Я собственную суть на ощупь
Ловлю, теряю в этот миг.
То ль Микельанджело рука мне
Протянута из мрачных папств —
Ведь камень я, одет я камнем
Изгнаний гибельных и рабств.
И в данной мне судьбой отчизне
Я тварью стал, я весь дрожу —
И рвусь из омута я к жизни,
Но в омут смерти ухожу.
Моя Книга подобна этим «Рабам», лишь сумевшим наполовину выпростаться из каменной глыбы.
И как бы мир не старался, от меня невозможно будет избавиться.
Я буду неустанно тревожить покой человеческого рода, преследуя его множеством исследований и книг обо мне и моей философии, то угасающей, то усиливающейся, но никогда не исчезающей.
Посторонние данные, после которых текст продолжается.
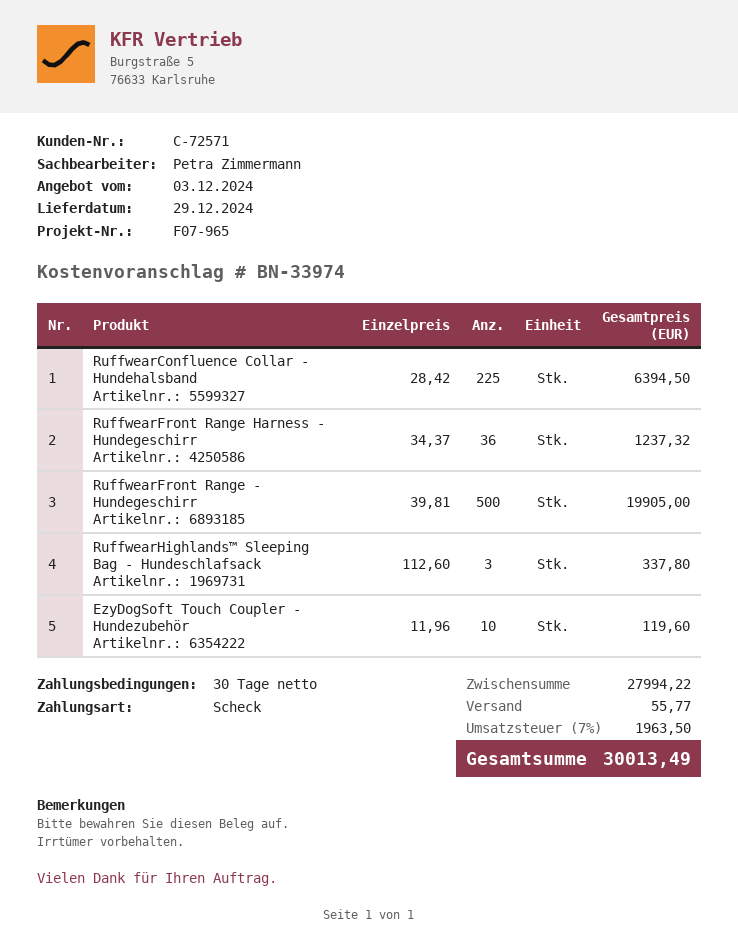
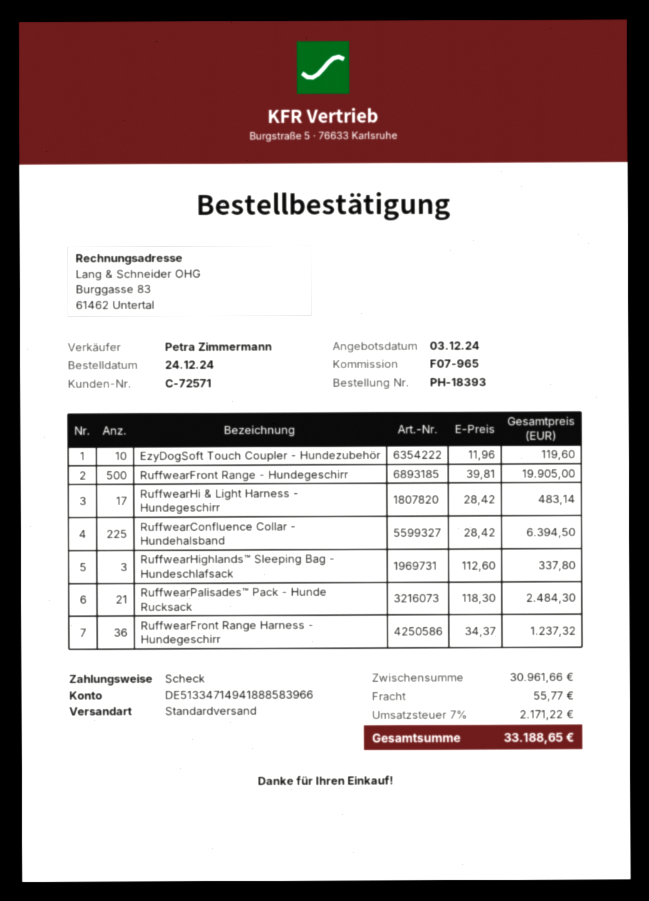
RuffwearHi & Light Harness - Hundegeschirr: none -> 17 x 28.42 = 483.14
RuffwearPalisades™ Pack - Hunde Rucksack: none -> 21 x 118.30 = 2484.30
subtotal: 27994.22 -> 30961.66
tax: 7% = 1963.50 -> 7% = 2171.22
total: 30013.49 -> 33188.65

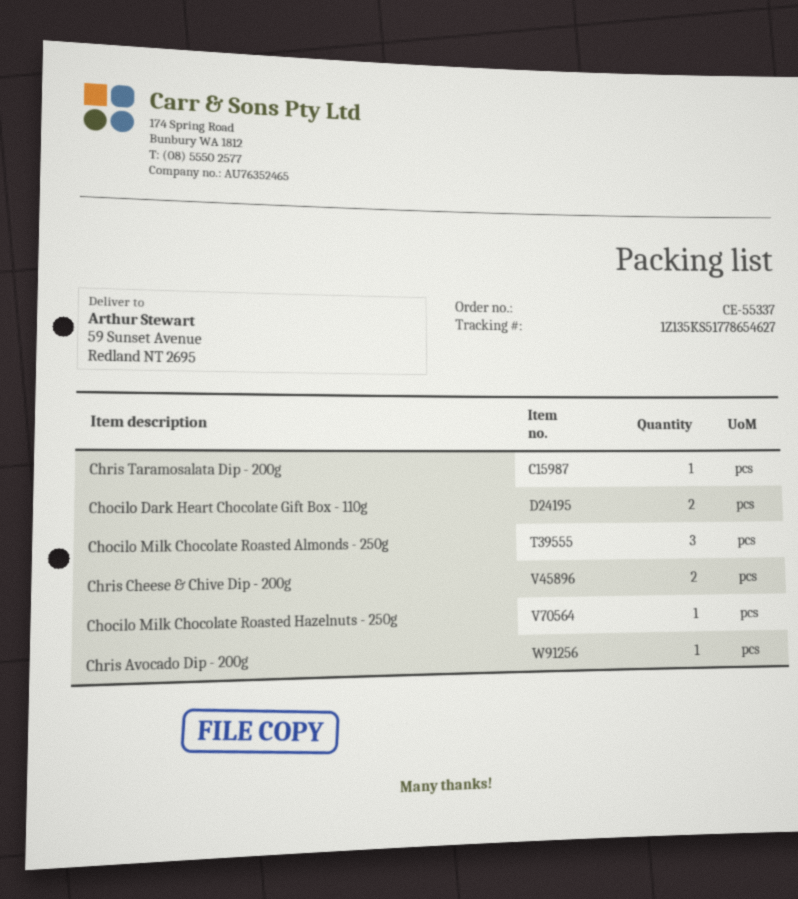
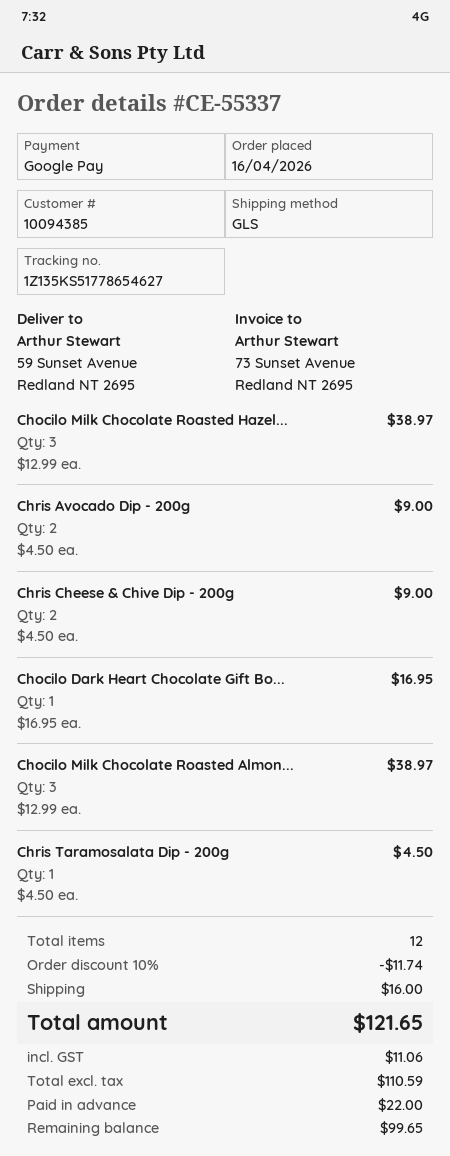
Chocilo Dark Heart Chocolate Gift Box - 110g: 2 -> 1
Chocilo Milk Chocolate Roasted Hazelnuts - 250g: 1 -> 3
Chris Avocado Dip - 200g: 1 -> 2

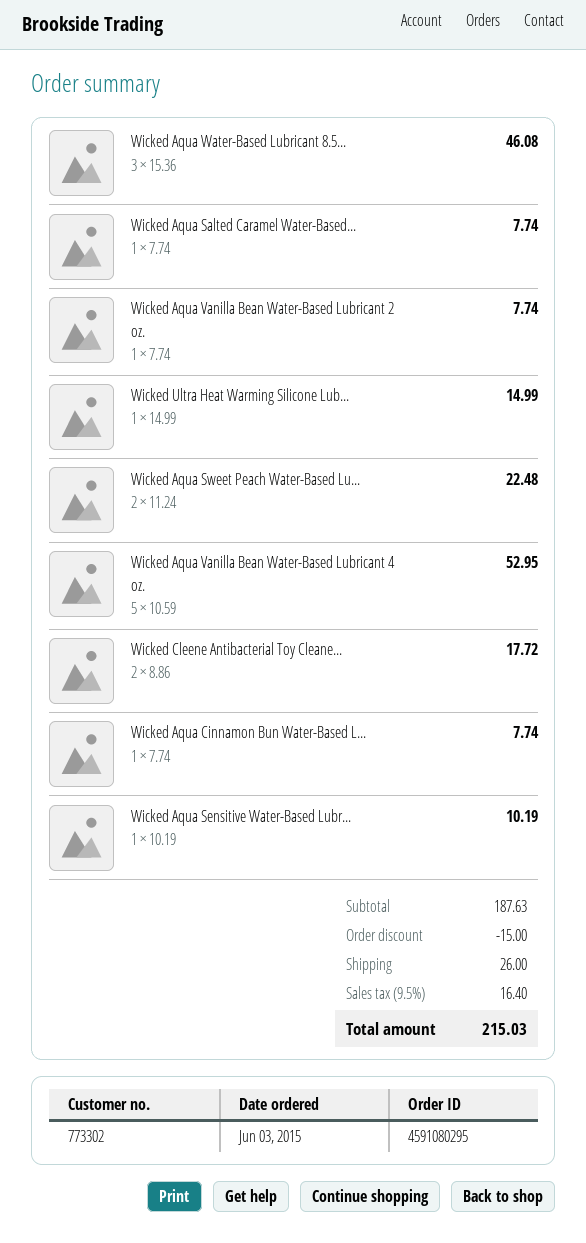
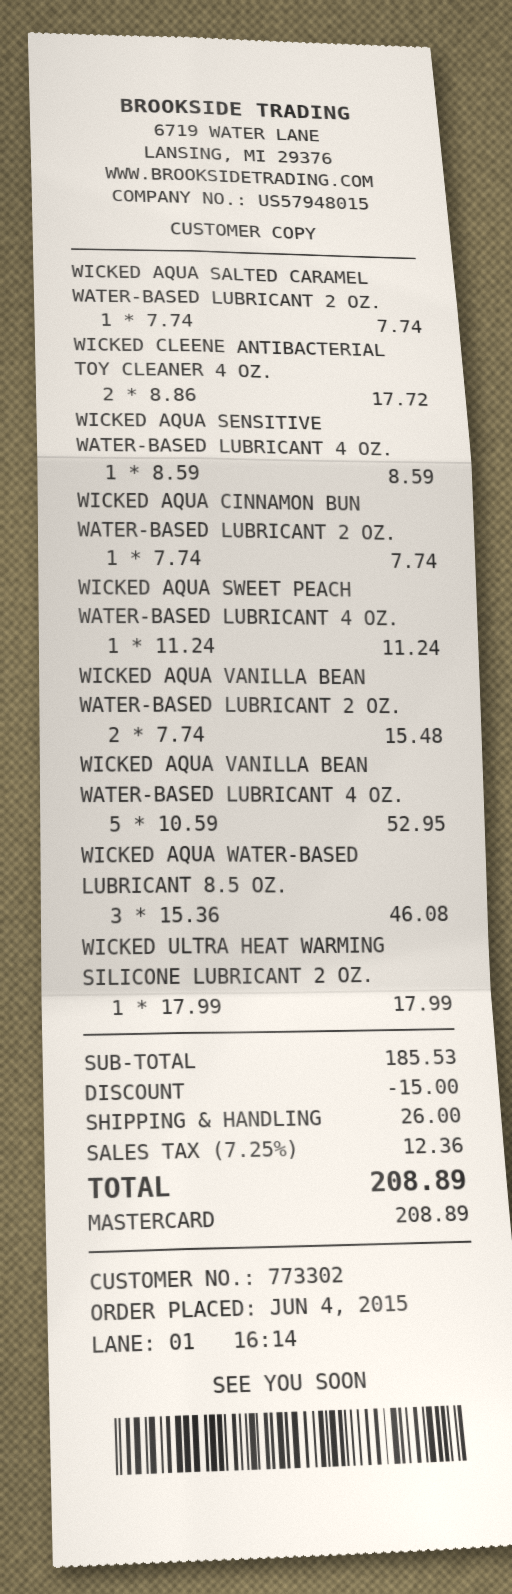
order date: 2015-06-03 -> 2015-06-04
Wicked Aqua Vanilla Bean Water-Based Lubricant 2 oz.: 1 x 7.74 = 7.74 -> 2 x 7.74 = 15.48
Wicked Ultra Heat Warming Silicone Lub...: 1 x 14.99 = 14.99 -> 1 x 17.99 = 17.99
Wicked Aqua Sweet Peach Water-Based Lu...: 2 x 11.24 = 22.48 -> 1 x 11.24 = 11.24
Wicked Aqua Sensitive Water-Based Lubr...: 1 x 10.19 = 10.19 -> 1 x 8.59 = 8.59
subtotal: 187.63 -> 185.53
tax: 9.5% = 16.40 -> 7.25% = 12.36
total: 215.03 -> 208.89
Меня будут возносить до неба, и низвергать в Преисподнюю, но, главное, забрасывать камнями, сочинять обо мне небылицы, замешанные на лжи с небольшими приправами правды.
Я, который предупреждал о грядущей катастрофе Европы, буду обвинен в том, что она произошла по моей вине.
Меня будут закапывать и затем извлекать из могилы множество раз в назидание будущим поколениям, отравляя ядом приписываемых мне прозрений и пророчеств их ясное, еще ничем не отравленное бытие.
Но вновь и вновь я буду разрушать всяческую согласованность и категоричность заново возникающих философских концепций, при этом, как родоначальник всех будущих философских течений, должен буду себя вести подобающим этому титулу образом.
Каждое новое уточненное собрание моих сочинений будет подобно новому извержению, или, точнее, разорвавшейся бомбе из моего артиллерийского арсенала.
Ознакомительная версия.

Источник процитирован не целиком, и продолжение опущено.